Действо о волхвах инсценирует вассальную присягу, принесенную царю-сюзерену (Христу) тремя вассальными царями (волхвами). Пятый царь, непричастный этому сюжету, вроде бы совсем здесь не нужен. Его присутствие становится понятным, только если рассматривать встречу Ирода с волхвами как развенчание ложного царя перед увенчанием царя истинного. Действо о волхвах, иначе говоря, переводит на язык евангельского рассказа основную коллизию карнавального сюжета.

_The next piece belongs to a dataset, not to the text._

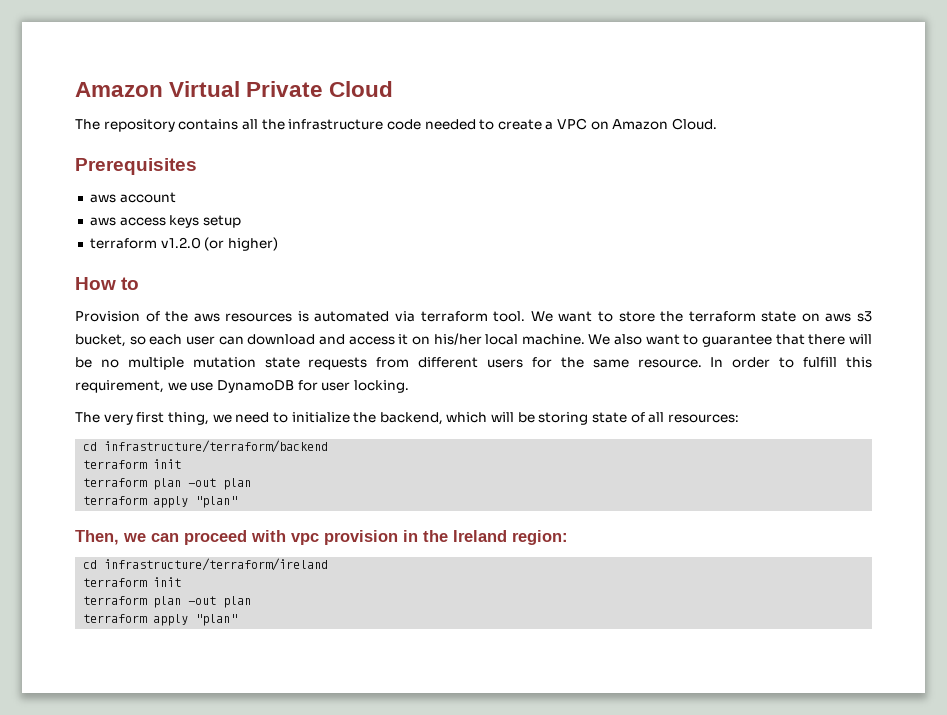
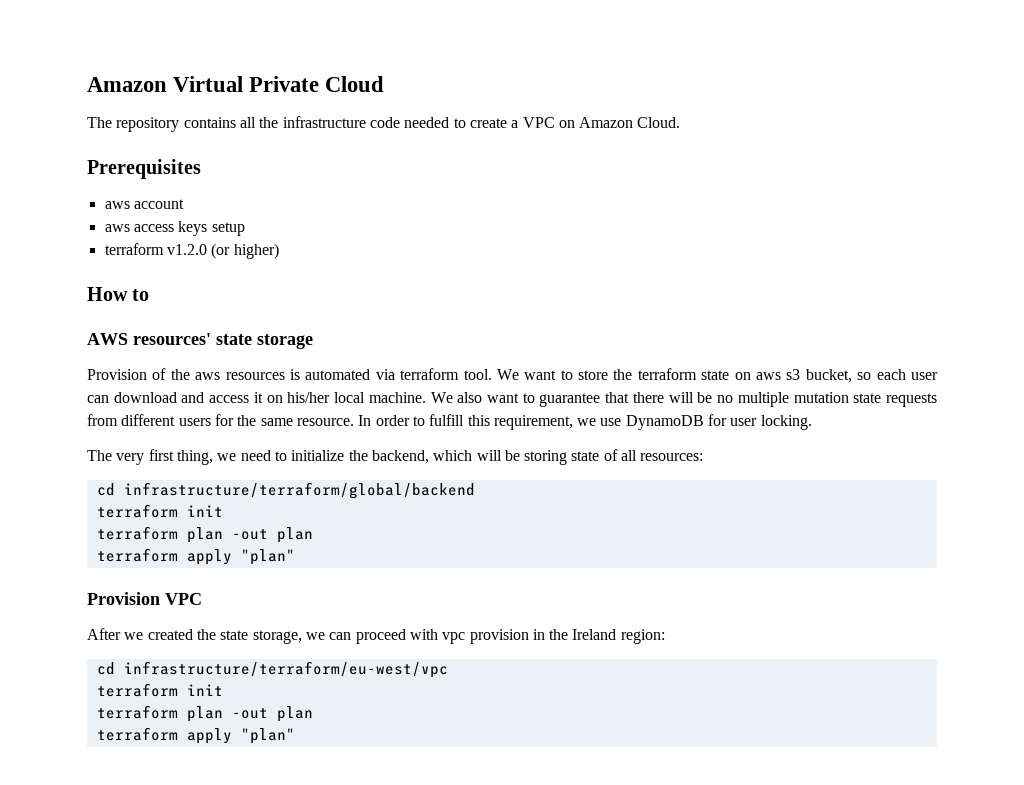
(140, 283) none -> [87,333,313,349] // AWS resources' state storage
[104,440,329,453] infrastructure/terraform/backend -> [123,482,475,499] infrastructure/terraform/global/backend
[75,530,119,545] Then, -> [87,592,202,605] [87,628,302,644] Provision VPC // After we created the state storage,
[104,558,329,571] infrastructure/terraform/ireland -> [123,661,448,678] infrastructure/terraform/eu-west/vpc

Все дело именно в этом переводе, в его необходимости. Действо о волхвах и действо о посещении гроба имеют за собой равно отдаленную ритуально-мифологическую ретроспективу: за первым стоит карнавальный мотив возвышения и низложения, за вторым – мифологема умирающего и воскресающего божества. Однако в Посещении Гроба архетипическая основа аналогична той, на которой строится повествование последних глав Евангелия и литургия Страстной недели, тогда как в рассказе Матфея о поклонении волхвов никаких карнавальных мотивов, конечно, нет, и в действо их нужно специально вводить, чтобы его сюжет совпал с сюжетом праздника дураков. Действо о женах-мироносицах могло оставаться неизменным, так как никакой его лаконизм не препятствует раскрытию основного сюжета. Действо о волхвах должно было изменяться, иначе рассказ о поклонении божеству никогда бы не превратился в драму о низложении шутовского царя.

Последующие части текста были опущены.